Vandaag is Johan voetverzorger van dienst. Geen goed idee, hij knipt in mijn vel i.p.v. in mijn nagel en ik mag niet eens protesteren. Afwachten of zijn chirurgische ingreep mijn probleem definitief van de baan helpt.
Er staat een rustige duurloop op het programma. Superrustig zelfs, we lopen heel ontspannen langs het kanaal. Alhoewel? Voor enkelen van ons vergt het een grotere inspanning om langzaam te vorderen, dan om vooruit te snellen. Ik merk fijntjes op dat sommigen écht geboren zijn om te lopen en anderen, waaronder ikzelf, duidelijk niet. Ja, beaamt de trainer, een boerenknol zal nooit een racepaard worden. Gespeeld verontwaardigd bedank ik hem voor de treffende vergelijking. Lichtjes geschrokken tracht hij nog vlug te doen uitschijnen dat zijn uitspraak niet op mij bedoeld is. Nergens voor nodig. Als rasechte boerendochter weet ik de kwaliteiten van een boerenknol wel te waarderen. Toch vindt hij het nodig om een troostende toets aan zijn stelling toe te voegen: 't is niet omdat een boerenknol niet kan racen, dat hij ook niet goed kan lopen. Inderdaad, deze tactvolle nuance vergoelijkt niet alleen zijn oorspronkelijke uitspraak, maar is bovendien een waarheid als een koe.
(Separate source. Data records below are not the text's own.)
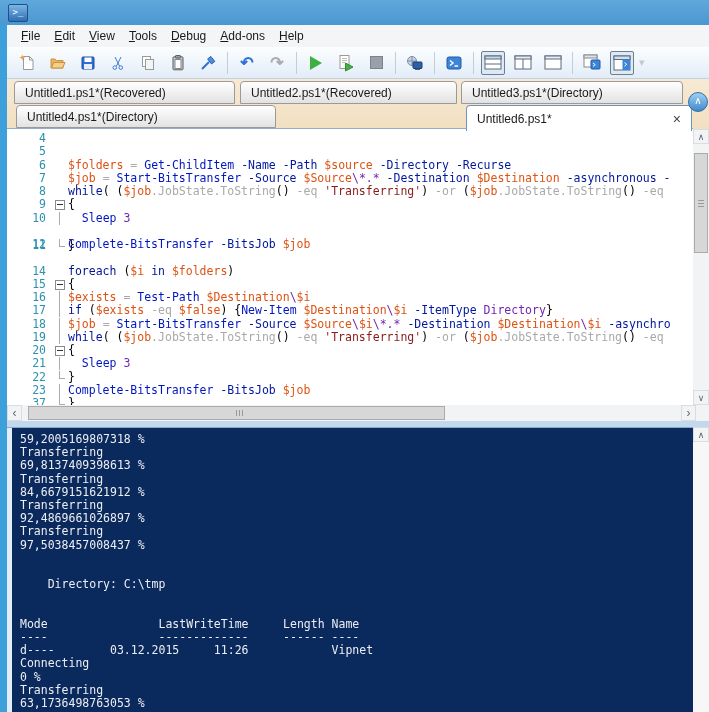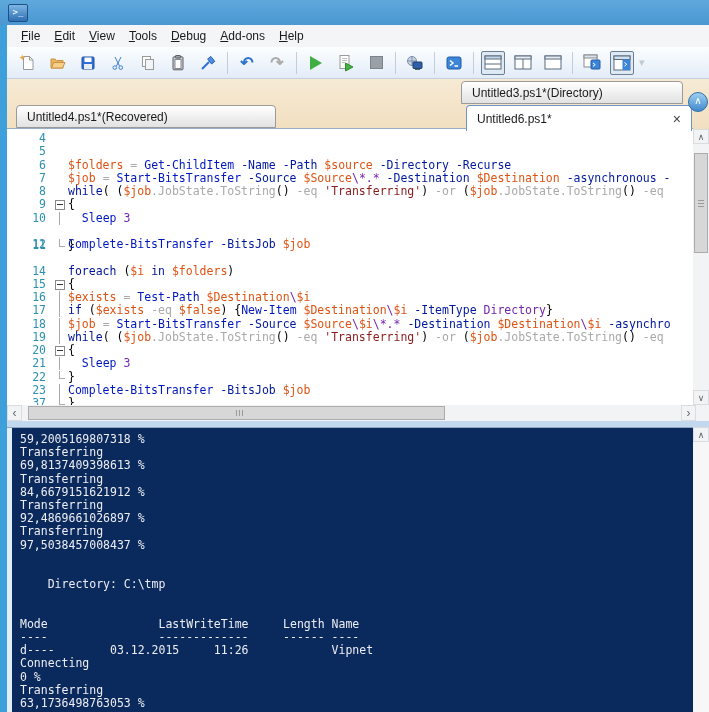"Untitled1.ps1*(Recovered)" div.tab { html: none -> <div> <span>Untitled1.ps1*(Recovered)</span> </div> }
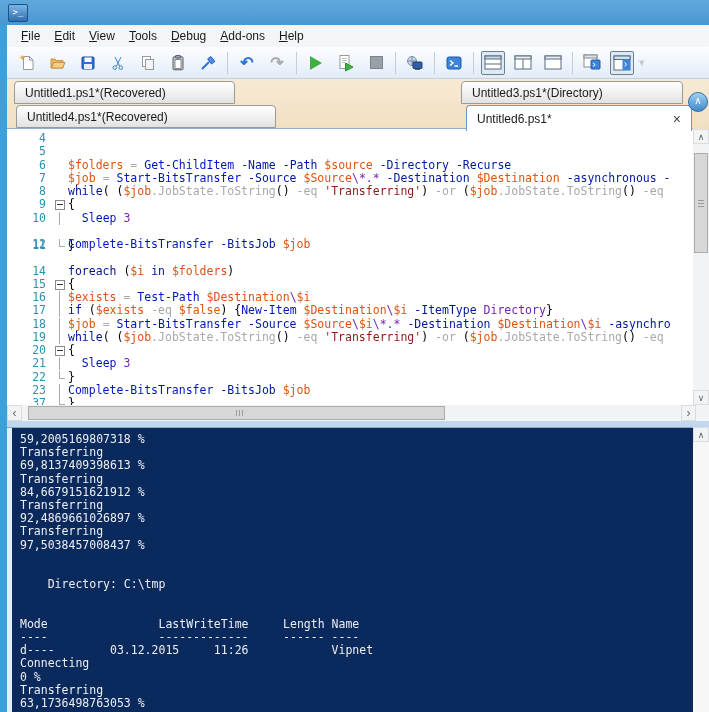"Untitled2.ps1*(Recovered)" div.tab { html: none -> <div> <span>Untitled2.ps1*(Recovered)</span> </div> }
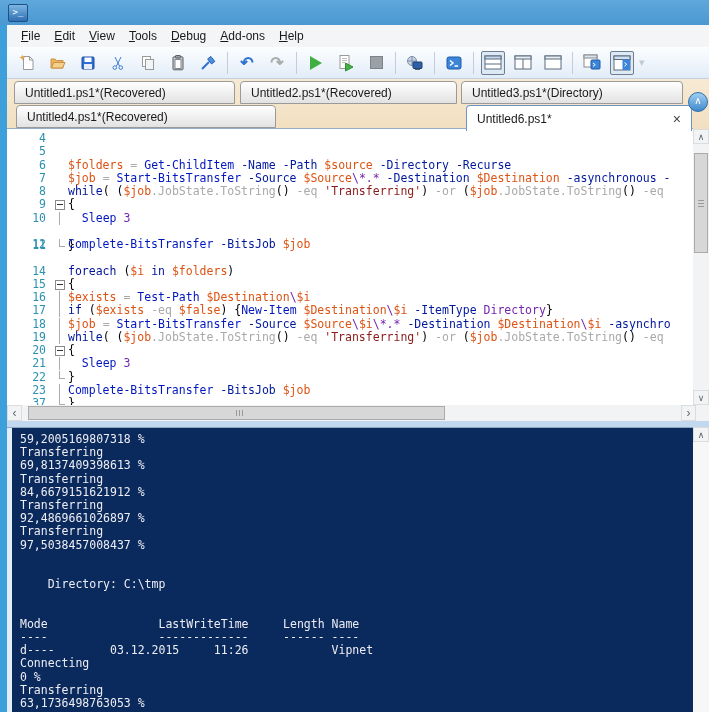"Untitled4.ps1*(Recovered)" span { text: Recovered -> Directory }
75 minuten en ruim 11 km later staan we terug aan onze pas gerenoveerde kantine. Ik plof neer op een stoel. Niet uit vermoeidheid, helemaal niet. Neen, voetinspectie. Ik voel dat ik weer prijs heb. En inderdaad, in mijn man schuilt geen Jeff Hoeyberghs. Hoe kan ik deze uit de hand gelopen rivaliteit tussen tenen en nagels oplossen? Zouden teenkousen soelaas kunnen bieden?